I would like to tell you I am drinking a high price tag beer made in a country with an obscure royal family whose water supply will be radioactive for the next 20,000 years or so. But that would be bullshit.

I would not even mind telling you I am drinking a fancy labeled beer trashy motherfuckers jam a lime into on a hot day like this made in a country with so little water they have to import it to make beer. But that would be bullshit too. Beer does not jam green shit into a perfectly good bottle of suds.

I would also like to tell you that I am drinking a fine organic beer, the beer I proposed marriage to last summer, but my beer drinking brethren from the Church of Alcohol have drank it all and there is no more.

I am drinking welfare beer. The cheapest beer in the store. It is made from pure Canadian spring water in a corner of Canada that does not produce radioactivity. And it is a good thing it is cheap and good because when it gets hot I cannot get enough of it.


jen said...

the many roads to beer.

i lived with a beermaker once. he brewed the darkest wheatiest browns i've ever drunk.

sometimes only the deepest darkest brownish beer will do.

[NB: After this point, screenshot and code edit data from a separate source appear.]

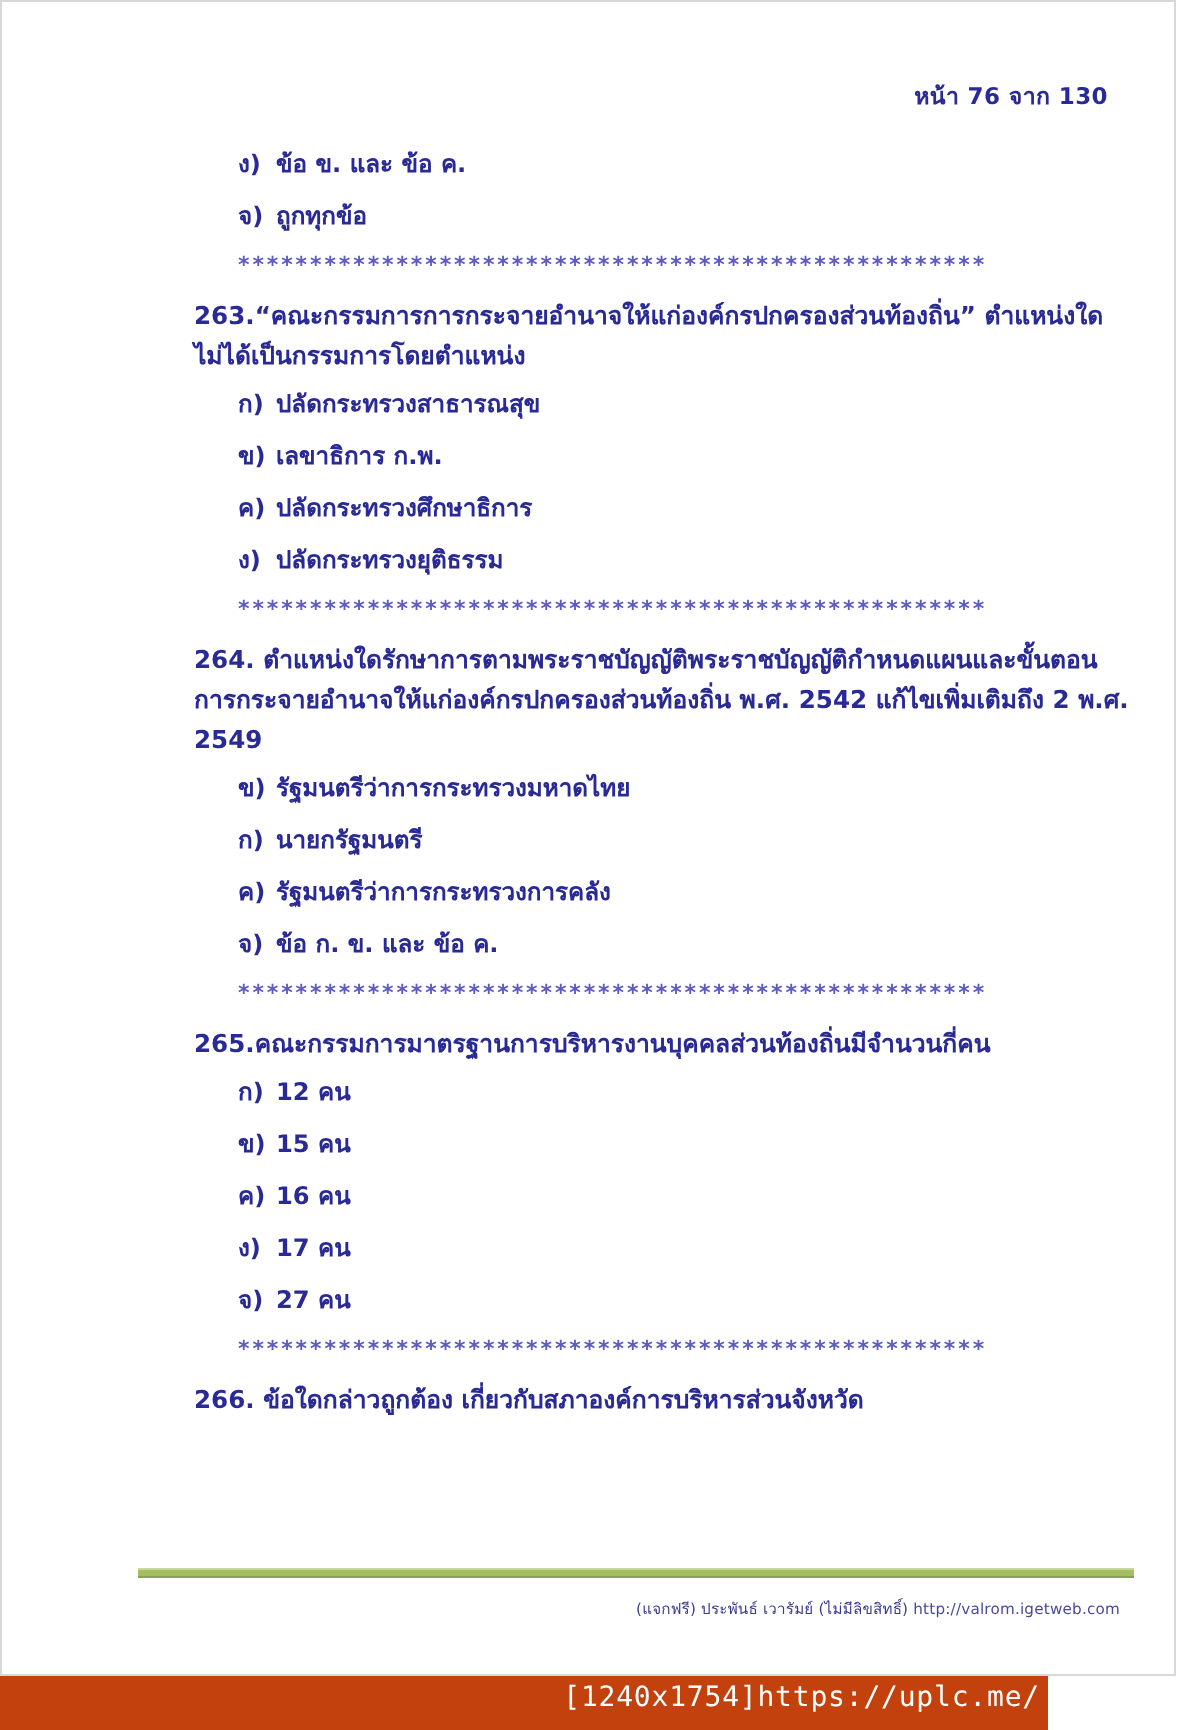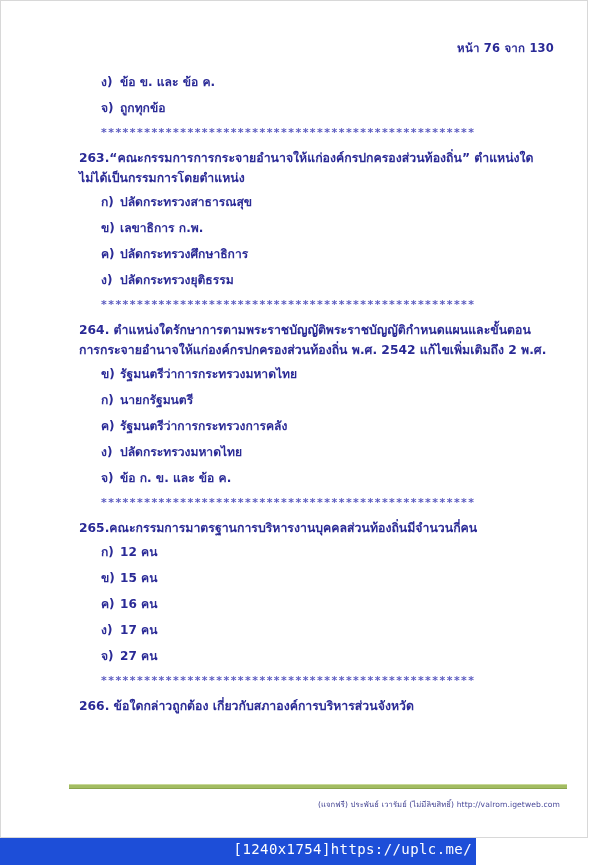--- a/index.html
+++ b/index.html
@@ -48,20 +48,21 @@
     letter-spacing: 0.2px;
     white-space: nowrap;
   }
 
   
   .content {
     position: absolute;
     left: 0;
     top: 74px;
     right: 0;
+    padding-left: 18px;
   }
 
   .q-line {
     color: #2a2a96;
     font-size: 12.3px;
     font-weight: bold;
     line-height: 15px;
     margin: 0 18px 9px 0;
     padding: 0 30px 0 78px;
     white-space: nowrap;
@@ -120,23 +121,23 @@
   }
   .footer-text .url {
     color: #4a4a9a;
   }
 
   
   #watermark-bar {
     position: absolute;
     left: 0;
     bottom: 0;
-    width: 476px;
+    width: 524px;
     height: 27px;
-    background: #1d4ed8;
+    background: #c2410c;
   }
   #watermark-label {
     position: absolute;
     right: 4px;
     top: 3px;
     color: #ffffff;
     font-family: "DejaVu Sans Mono", "Liberation Mono", monospace;
     font-size: 14px;
     letter-spacing: 0.4px;
     white-space: nowrap;
@@ -156,24 +157,24 @@
         <div class="divider">****************************************************</div>
         <div class="q-line">263.“คณะกรรมการการกระจายอำนาจให้แก่องค์กรปกครองส่วนท้องถิ่น”  ตำแหน่งใด</div>
         <div class="q-line cont">ไม่ได้เป็นกรรมการโดยตำแหน่ง</div>
         <div class="opt-line"><span class="mark">ก)</span><span>ปลัดกระทรวงสาธารณสุข</span></div>
         <div class="opt-line"><span class="mark">ข)</span><span>เลขาธิการ ก.พ.</span></div>
         <div class="opt-line"><span class="mark">ค)</span><span>ปลัดกระทรวงศึกษาธิการ</span></div>
         <div class="opt-line"><span class="mark">ง)</span><span>ปลัดกระทรวงยุติธรรม</span></div>
         <div class="divider">****************************************************</div>
         <div class="q-line">264. ตำแหน่งใดรักษาการตามพระราชบัญญัติพระราชบัญญัติกำหนดแผนและขั้นตอน</div>
         <div class="q-line cont">การกระจายอำนาจให้แก่องค์กรปกครองส่วนท้องถิ่น พ.ศ. 2542 แก้ไขเพิ่มเติมถึง 2 พ.ศ.</div>
+        <div class="q-line cont">2549</div>
         <div class="opt-line"><span class="mark">ข)</span><span>รัฐมนตรีว่าการกระทรวงมหาดไทย</span></div>
         <div class="opt-line"><span class="mark">ก)</span><span>นายกรัฐมนตรี</span></div>
         <div class="opt-line"><span class="mark">ค)</span><span>รัฐมนตรีว่าการกระทรวงการคลัง</span></div>
-        <div class="opt-line"><span class="mark">ง)</span><span>ปลัดกระทรวงมหาดไทย</span></div>
         <div class="opt-line"><span class="mark">จ)</span><span>ข้อ ก. ข. และ ข้อ ค.</span></div>
         <div class="divider">****************************************************</div>
         <div class="q-line">265.คณะกรรมการมาตรฐานการบริหารงานบุคคลส่วนท้องถิ่นมีจำนวนกี่คน</div>
         <div class="opt-line"><span class="mark">ก)</span><span>12 คน</span></div>
         <div class="opt-line"><span class="mark">ข)</span><span>15 คน</span></div>
         <div class="opt-line"><span class="mark">ค)</span><span>16 คน</span></div>
         <div class="opt-line"><span class="mark">ง)</span><span>17 คน</span></div>
         <div class="opt-line"><span class="mark">จ)</span><span>27 คน</span></div>
         <div class="divider">****************************************************</div>
         <div class="q-line">266. ข้อใดกล่าวถูกต้อง เกี่ยวกับสภาองค์การบริหารส่วนจังหวัด</div>

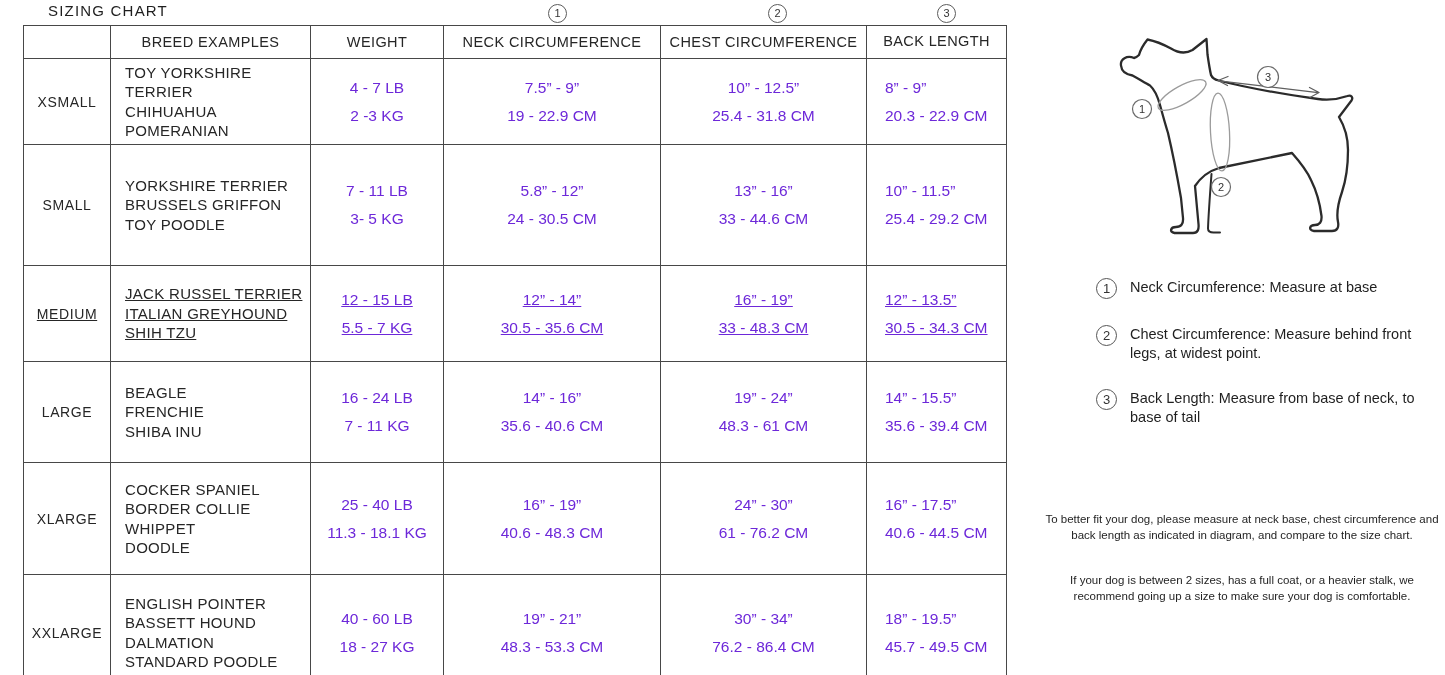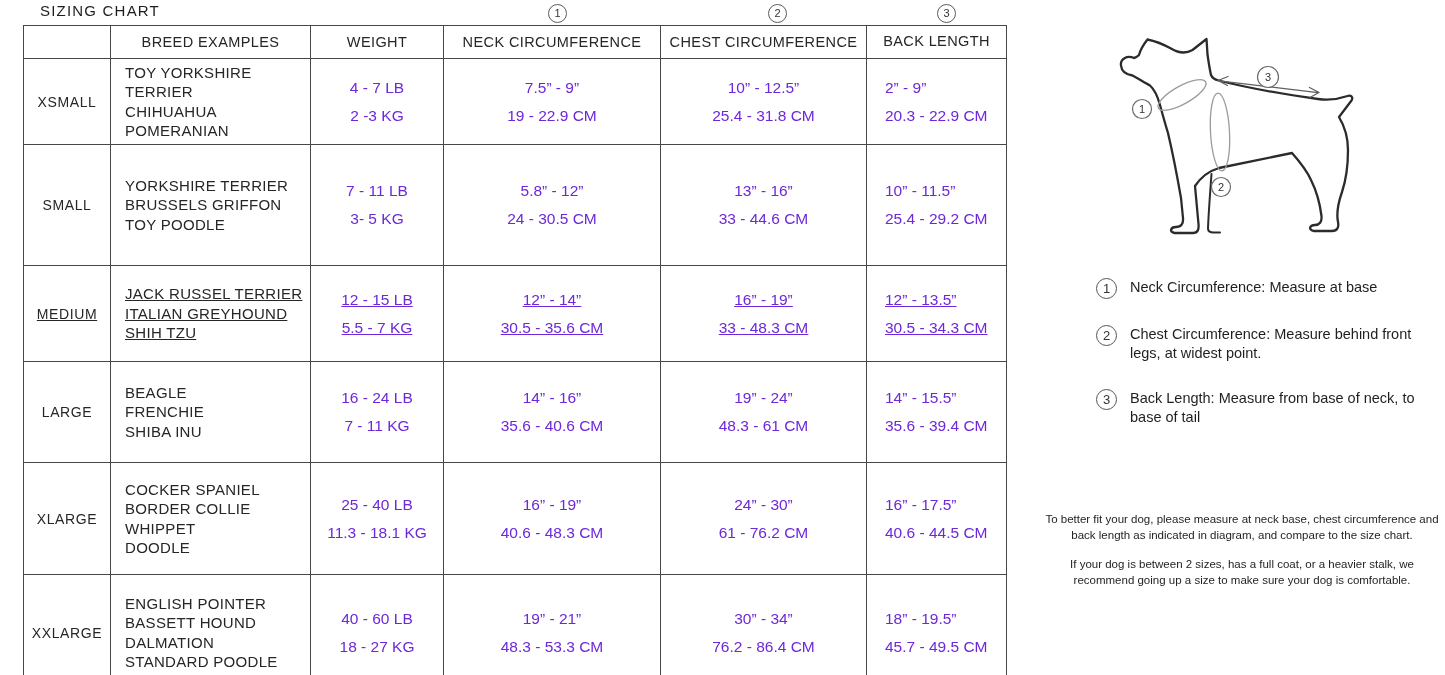--- a/index.html
+++ b/index.html
@@ -2,21 +2,21 @@
 <html><head>
 <meta charset="utf-8">
 <style>
   * { margin:0; padding:0; box-sizing:border-box; }
   html,body { background:#ffffff; }
   body {
     width:1445px; height:675px; position:relative; overflow:hidden;
     font-family:"Liberation Sans", sans-serif; color:#2d2d2d;
   }
   .page-title {
-    position:absolute; left:40px; top:0px; height:22px; line-height:22px;
+    position:absolute; left:48px; top:0px; height:22px; line-height:22px;
     font-size:15px; letter-spacing:1.2px; color:#1e1e1e;
   }
   
   .col-marker {
     position:absolute; top:4px; width:19px; height:19px; border:1px solid #5c5c5c;
     border-radius:50%; text-align:center; line-height:17px; font-size:11px; color:#333;
     background:#fff;
   }
   #marker-neck  { left:548px; }
   #marker-chest { left:768px; }
@@ -51,21 +51,21 @@
   .legend { position:absolute; left:1096px; top:278px; width:345px; }
   .legend-item { display:flex; align-items:flex-start; }
   .legend-item + .legend-item { margin-top:26px; }
   .legend-num {
     flex:0 0 auto; width:21px; height:21px; border:1.3px solid #555; border-radius:50%;
     text-align:center; line-height:19px; font-size:13px; color:#333; margin-right:13px;
   }
   .legend-text { font-size:14.5px; line-height:19px; color:#1f1f1f; max-width:300px; }
   .notes { position:absolute; left:1040px; top:512px; width:404px; text-align:center; }
   .note { font-size:11.5px; line-height:15.5px; color:#1f1f1f; }
-  .note + .note { margin-top:14px; }
+  .note + .note { margin-top:30px; }
 </style>
 </head>
 <body>
 
 <div class="page-title">SIZING CHART</div>
 
 <div class="col-marker" id="marker-neck">1</div>
 <div class="col-marker" id="marker-chest">2</div>
 <div class="col-marker" id="marker-back">3</div>
 
@@ -101,21 +101,21 @@
     </td>
     <td class="meas-c">
       <div>7.5” - 9”</div>
       <div>19 - 22.9 CM</div>
     </td>
     <td class="meas-c">
       <div>10” - 12.5”</div>
       <div>25.4 - 31.8 CM</div>
     </td>
     <td class="meas-c back-c">
-      <div>2” - 9”</div>
+      <div>8” - 9”</div>
       <div>20.3 - 22.9 CM</div>
     </td>
   </tr>
 
   <tr class="r1">
     <td class="size-c">SMALL</td>
     <td class="breed-c">
       <div>YORKSHIRE TERRIER</div>
       <div>BRUSSELS GRIFFON</div>
       <div>TOY POODLE</div>

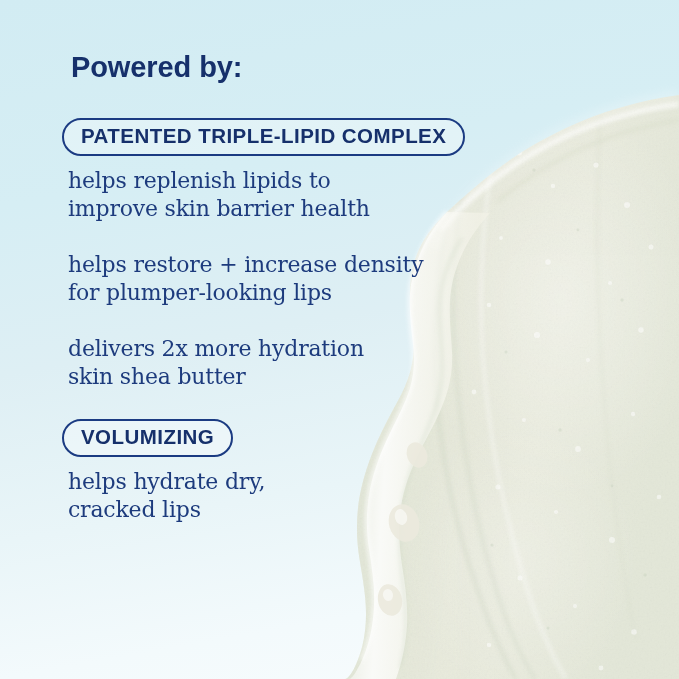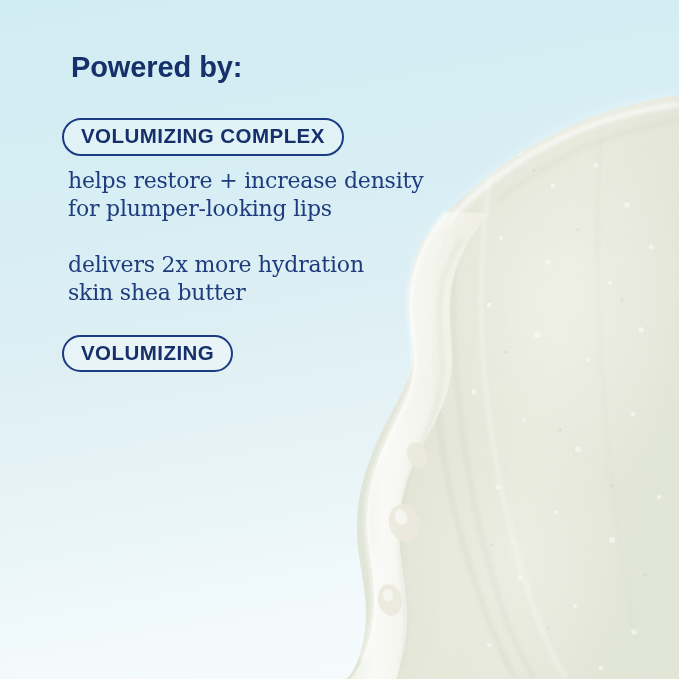--- a/index.html
+++ b/index.html
@@ -270,31 +270,37 @@
                C 458,207 443,226 433,246" fill="none" stroke="#ffffff" stroke-width="8" opacity="0.28" filter="url(#soft2)"></path>
     </svg>
   </div>
 
   <div class="content">
 
     <h1 class="heading">Powered by:</h1>
 
     <div class="blocks">
 
-
       <div class="block">
-        <div class="pill">VOLUMIZING COMPLEX</div>
+        <div class="pill">PATENTED TRIPLE-LIPID COMPLEX</div>
+        <p class="desc">helps replenish lipids to
+improve skin barrier health</p>
+      </div>
+
+      <div class="block">
         <p class="desc">helps restore + increase density
 for plumper-looking lips</p>
       </div>
 
       <div class="block">
         <p class="desc">delivers 2x more hydration
 skin shea butter</p>
       </div>
 
       <div class="block">
         <div class="pill">VOLUMIZING</div>
+        <p class="desc">helps hydrate dry,
+cracked lips</p>
       </div>
 
     </div>
   </div>
 </div>
 
 </body></html>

Mr. Beer N. Hockey said...

Not counting Beer Sr., who made better wine than beer, I have never lived with a beermaker, just beer drinkers and Hell raisers.

You cannot beat the terrific numbness that is a welcome side effect of a good strong porter.

jen said...

you can beat it, but then by god, you might be dead.

Anonymous said...

“This 'ere stoof is the best damned thing next ta whiskey!”
~ The Irish Nation on Beer ~

I love that ya have to enter your age on the PW web site to get in .... ????